Leaving out the pictures, write the following records exactly as they read.

[[ Exercise materials, beginning ]]

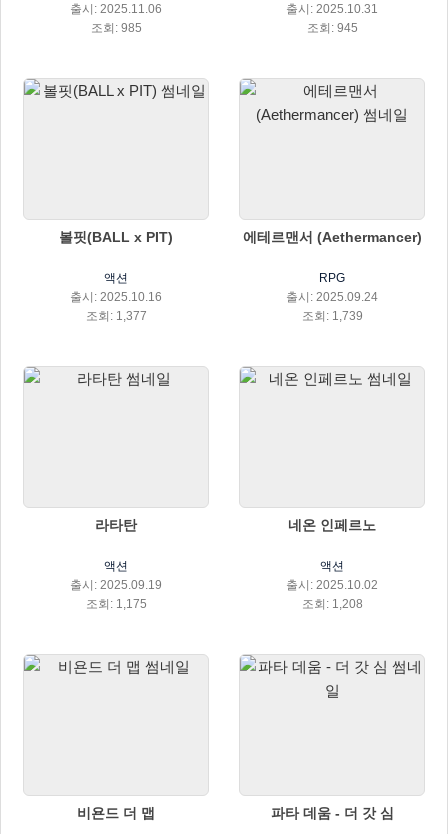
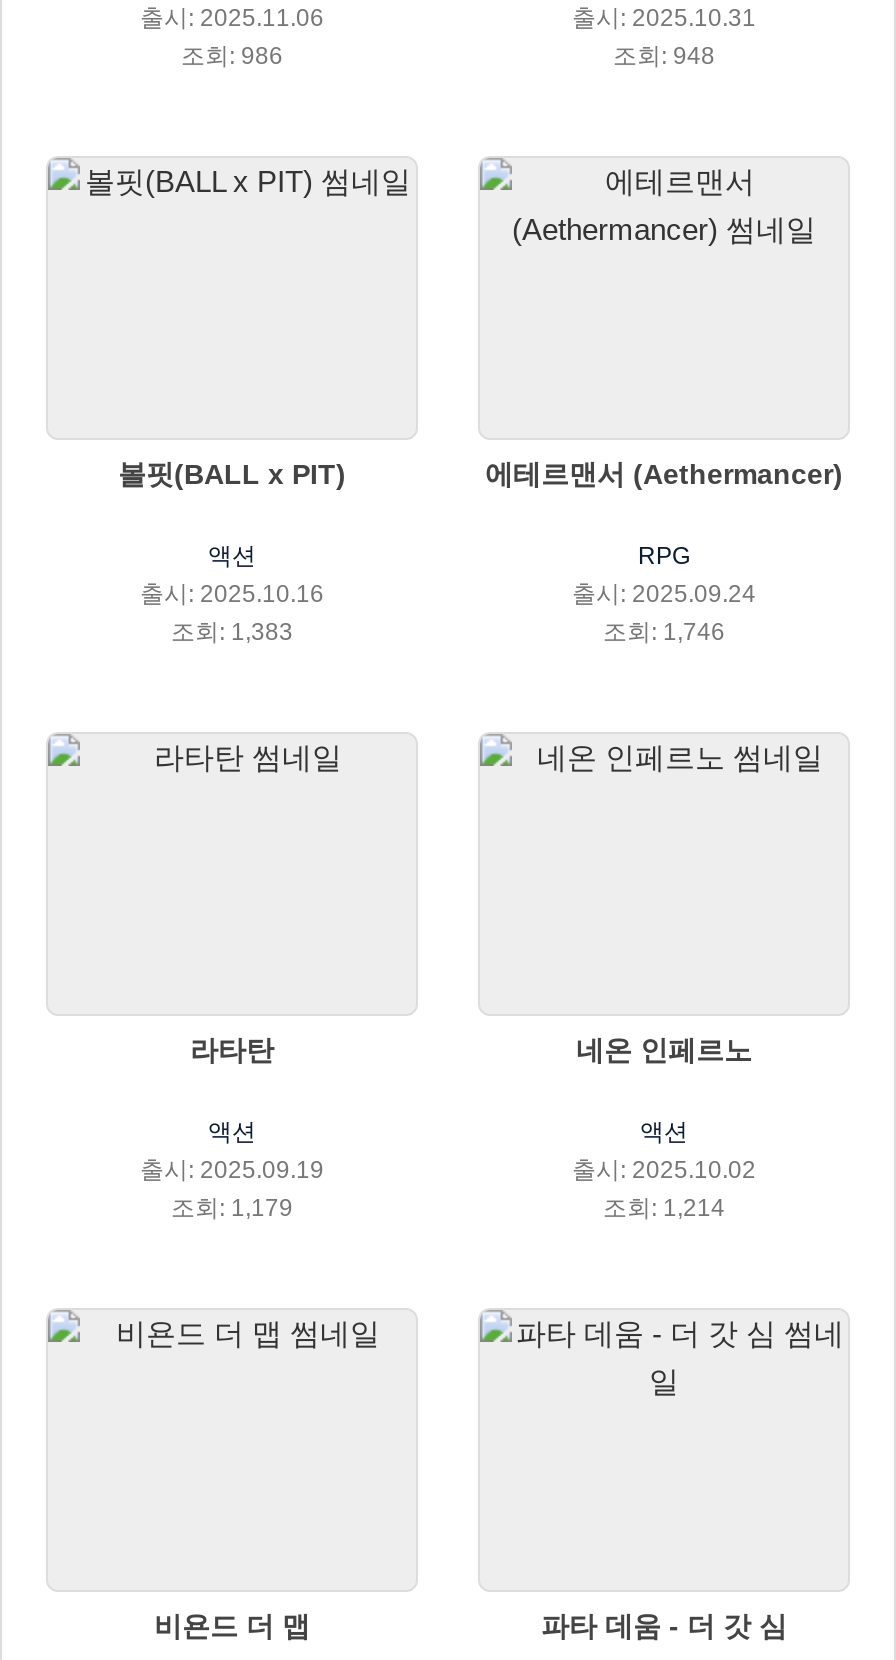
- 조회: 985
+ 조회: 986

- 조회: 945
+ 조회: 948

- 조회: 1,377
+ 조회: 1,383

- 조회: 1,739
+ 조회: 1,746

- 조회: 1,175
+ 조회: 1,179

- 조회: 1,208
+ 조회: 1,214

[[ Exercise materials, end ]]

■ Reply ■
- 조회: 985
+ 조회: 986

- 조회: 945
+ 조회: 948

- 조회: 1,377
+ 조회: 1,383

- 조회: 1,739
+ 조회: 1,746

- 조회: 1,175
+ 조회: 1,179

- 조회: 1,208
+ 조회: 1,214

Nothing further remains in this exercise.